Look through the entries for the string "blank", and copy each line that holds it.

++++ Data to examine

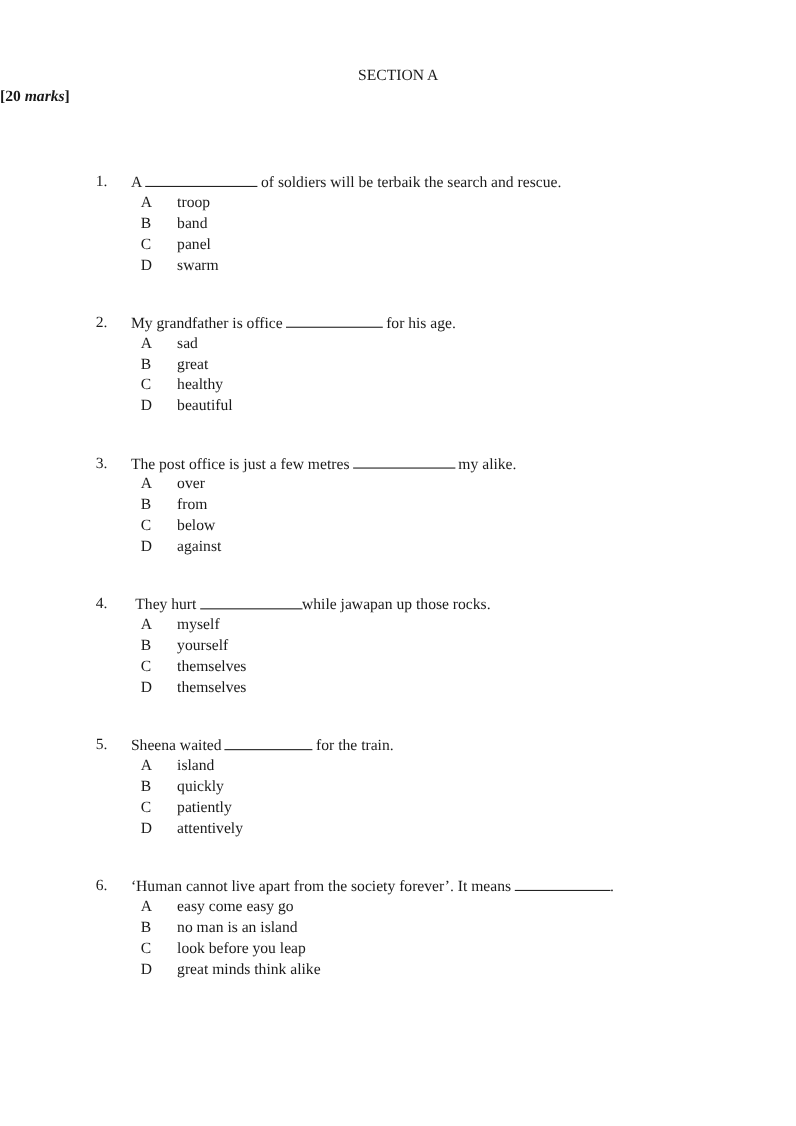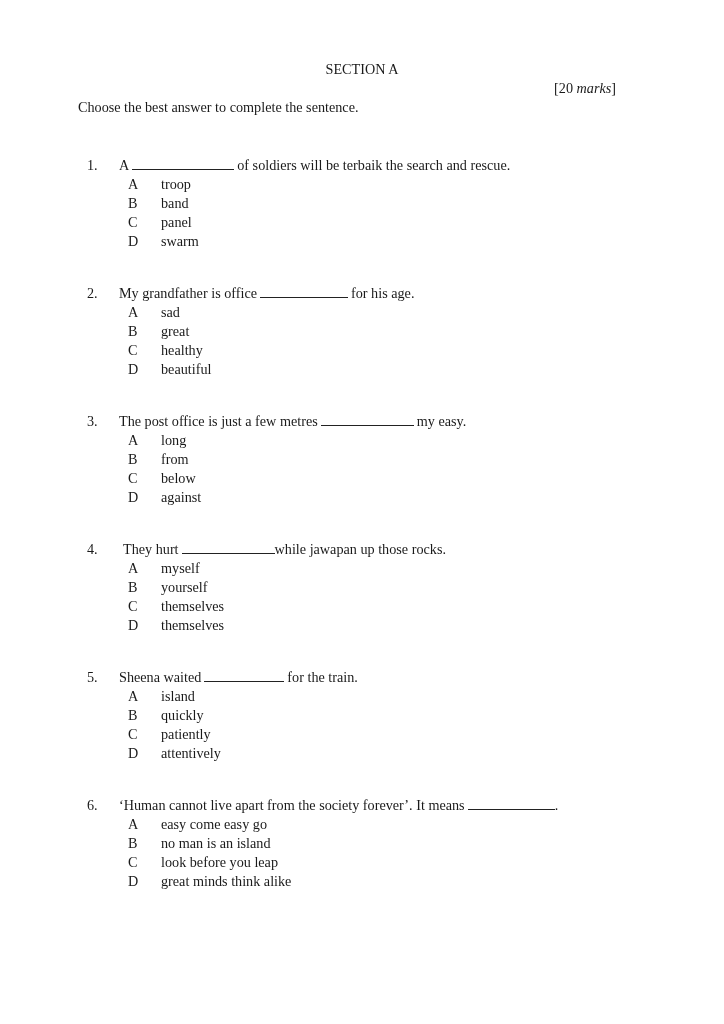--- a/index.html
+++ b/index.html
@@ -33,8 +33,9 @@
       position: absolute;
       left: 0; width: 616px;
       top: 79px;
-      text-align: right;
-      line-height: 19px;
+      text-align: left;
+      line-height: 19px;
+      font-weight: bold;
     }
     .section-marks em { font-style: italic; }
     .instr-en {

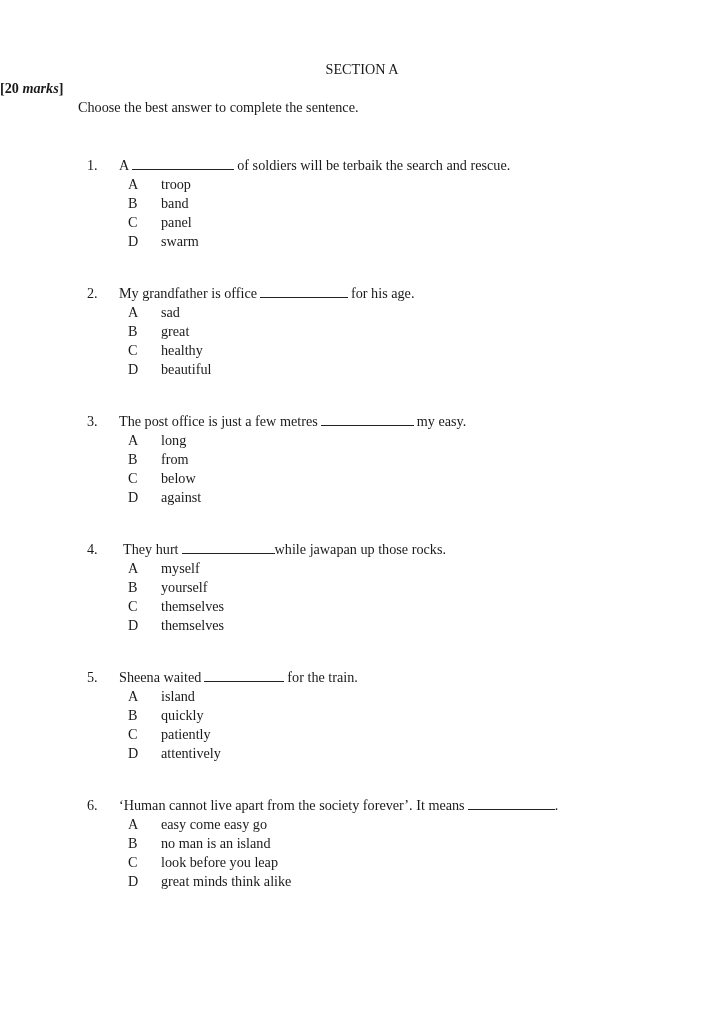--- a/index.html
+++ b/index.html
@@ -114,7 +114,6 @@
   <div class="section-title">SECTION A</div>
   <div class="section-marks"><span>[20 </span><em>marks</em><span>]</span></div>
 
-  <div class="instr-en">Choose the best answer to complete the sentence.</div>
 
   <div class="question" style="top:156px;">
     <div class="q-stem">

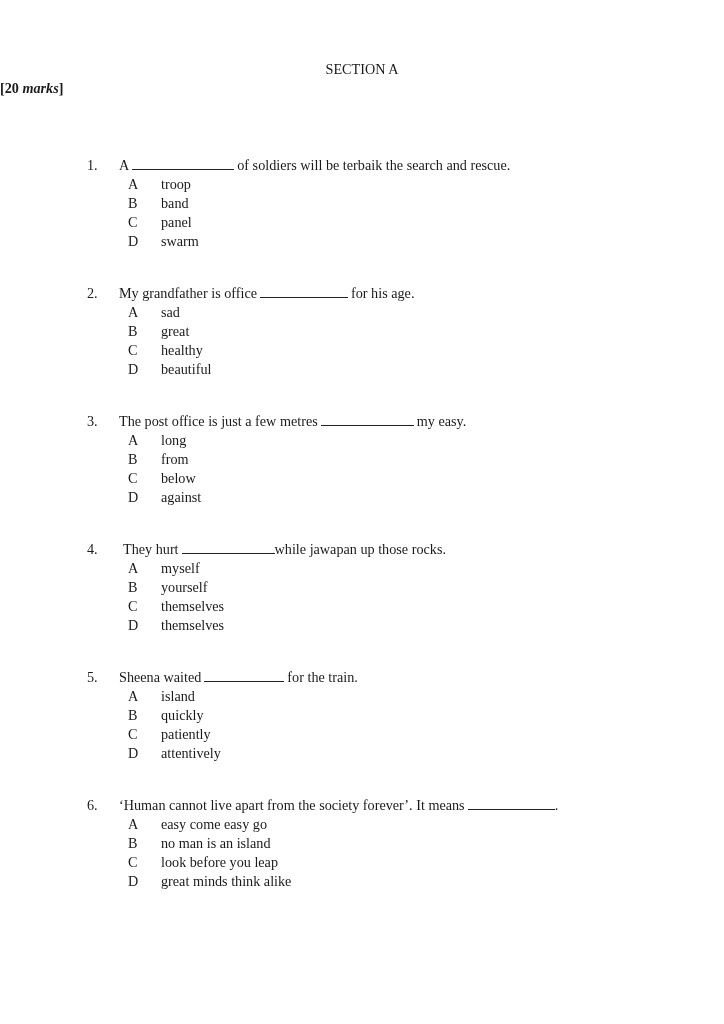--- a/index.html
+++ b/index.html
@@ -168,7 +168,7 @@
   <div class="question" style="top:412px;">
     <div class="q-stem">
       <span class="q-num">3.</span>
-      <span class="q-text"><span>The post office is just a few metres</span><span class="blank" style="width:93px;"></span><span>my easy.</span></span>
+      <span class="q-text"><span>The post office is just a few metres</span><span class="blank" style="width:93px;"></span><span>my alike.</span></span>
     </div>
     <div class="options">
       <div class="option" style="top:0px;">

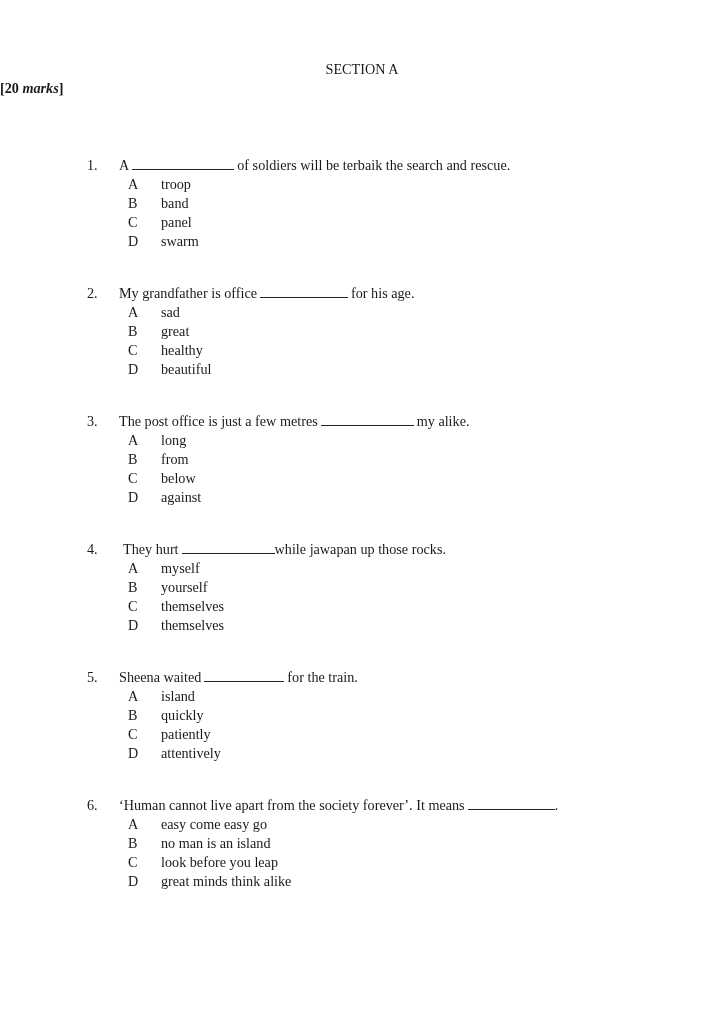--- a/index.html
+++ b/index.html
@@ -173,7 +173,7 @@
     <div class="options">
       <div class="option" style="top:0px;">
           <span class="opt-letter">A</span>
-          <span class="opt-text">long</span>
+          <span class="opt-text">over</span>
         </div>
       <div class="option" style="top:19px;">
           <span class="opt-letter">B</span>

++++++++
++++ Data to examine

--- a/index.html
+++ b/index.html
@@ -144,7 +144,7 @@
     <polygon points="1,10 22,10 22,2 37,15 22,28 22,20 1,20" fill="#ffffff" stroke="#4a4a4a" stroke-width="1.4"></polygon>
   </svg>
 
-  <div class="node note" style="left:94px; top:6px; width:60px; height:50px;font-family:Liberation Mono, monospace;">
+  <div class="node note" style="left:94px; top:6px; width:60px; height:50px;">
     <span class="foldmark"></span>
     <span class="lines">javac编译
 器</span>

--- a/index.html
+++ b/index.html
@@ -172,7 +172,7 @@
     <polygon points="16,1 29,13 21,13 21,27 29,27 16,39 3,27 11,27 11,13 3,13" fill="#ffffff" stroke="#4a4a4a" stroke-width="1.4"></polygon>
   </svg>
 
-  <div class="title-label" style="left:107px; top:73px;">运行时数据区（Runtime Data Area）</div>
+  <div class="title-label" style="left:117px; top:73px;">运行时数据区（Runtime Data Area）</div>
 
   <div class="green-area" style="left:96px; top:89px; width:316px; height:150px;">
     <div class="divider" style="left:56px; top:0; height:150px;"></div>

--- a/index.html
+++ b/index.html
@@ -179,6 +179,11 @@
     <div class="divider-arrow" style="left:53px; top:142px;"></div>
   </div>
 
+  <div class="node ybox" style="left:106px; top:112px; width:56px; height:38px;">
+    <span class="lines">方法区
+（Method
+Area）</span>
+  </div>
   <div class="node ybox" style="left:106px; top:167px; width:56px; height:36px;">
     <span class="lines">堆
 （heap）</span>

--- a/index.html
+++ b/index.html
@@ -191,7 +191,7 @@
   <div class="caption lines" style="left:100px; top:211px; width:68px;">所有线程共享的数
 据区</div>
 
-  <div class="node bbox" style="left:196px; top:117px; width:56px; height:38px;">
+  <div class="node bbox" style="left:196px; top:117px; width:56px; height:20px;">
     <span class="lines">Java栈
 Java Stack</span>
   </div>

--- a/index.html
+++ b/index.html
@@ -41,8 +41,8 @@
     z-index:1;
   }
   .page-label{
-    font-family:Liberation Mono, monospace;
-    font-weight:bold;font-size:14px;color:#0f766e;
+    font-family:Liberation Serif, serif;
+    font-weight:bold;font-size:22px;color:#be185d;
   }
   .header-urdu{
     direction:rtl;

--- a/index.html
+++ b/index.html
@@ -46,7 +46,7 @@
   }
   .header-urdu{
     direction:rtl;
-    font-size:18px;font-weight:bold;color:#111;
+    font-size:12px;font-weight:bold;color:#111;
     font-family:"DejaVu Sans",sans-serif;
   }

++++++++

Solved exercise:
-      <span class="q-text"><span>The post office is just a few metres</span><span class="blank" style="width:93px;"></span><span>my easy.</span></span>
+      <span class="q-text"><span>The post office is just a few metres</span><span class="blank" style="width:93px;"></span><span>my alike.</span></span>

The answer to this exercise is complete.